Genvoice.id | 01 Jul 2025

JAKARTA, GENVOICE.ID - Agam Rinjani, seorang pemandu pendakian di Gunung Rinjani, Nusa Tenggara Barat (NTB), mendapat donasi dari warga Brasil setelah berhasil mengevakuasi jenazah Juliana Marins, pendaki asal Brasil yang meninggal akibat jatuh ke jurang sedalam 600 meter di kawasan Rinjani.

Dalam diskusi yang digelar di Jakarta Selatan pada Sabtu (28/6), Agam menyampaikan bahwa penggalangan dana tersebut bukan inisiatifnya, melainkan murni datang dari warga Brasil yang ingin memberi apresiasi atas aksinya.

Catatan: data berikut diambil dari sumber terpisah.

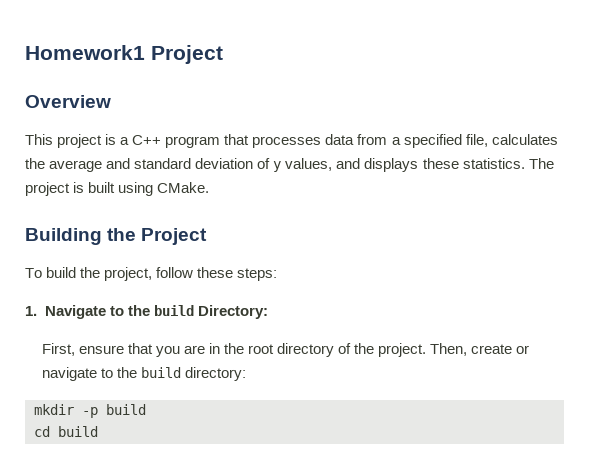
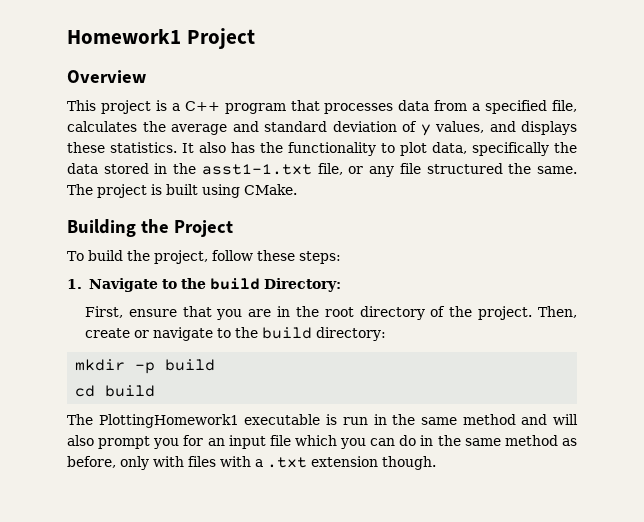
+ It also has the functionality to plot data, specifically the data stored in the asst1-1.txt file, or any file structured the same.
+ The PlottingHomework1 executable is run in the same method and will also prompt you for an input file which you can do in the same method as before, only with files with a .txt extension though.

Jika donasi benar-benar diterima, Agam berencana menggunakan dana tersebut untuk dua tujuan utama. Pertama, membeli perlengkapan keselamatan pendakian guna meningkatkan keamanan di Gunung Rinjani. Kedua, mendukung kegiatan penanaman pohon dan pelestarian lingkungan di sekitar kawasan tersebut.

"Orang Brasil yang mengirim uang itu menyuruh saya beli alat-alat supaya lebih safety dan perlengkapan lainnya," ujar Agam.

Agam juga menyatakan bahwa tim relawan yang membantu evakuasi Juliana akan diajak bersama-sama mengelola pengadaan alat dan memperkuat sistem evakuasi ke depannya. Jika masih ada sisa dana, akan dipakai untuk kegiatan pelestarian lingkungan di Gunung Rinjani.

Nama Agam Rinjani menjadi sorotan netizen Brasil setelah aksinya sukses mengevakuasi jenazah Juliana. Ia membagikan kisah perjuangan evakuasi yang menantang lewat jalur vertikal di akun Instagramnya @agam_rinjani.

Proses evakuasi yang ekstrem tersebut memaksa Agam dan tim untuk bermalam di tebing setinggi hampir 600 meter dengan metode flying camp, yakni tidur sambil tergantung di tebing. Medan yang curam, berpasir, dan rawan longsor membuat tim SAR harus ekstra hati-hati agar jenazah Juliana tidak terjatuh lebih dalam.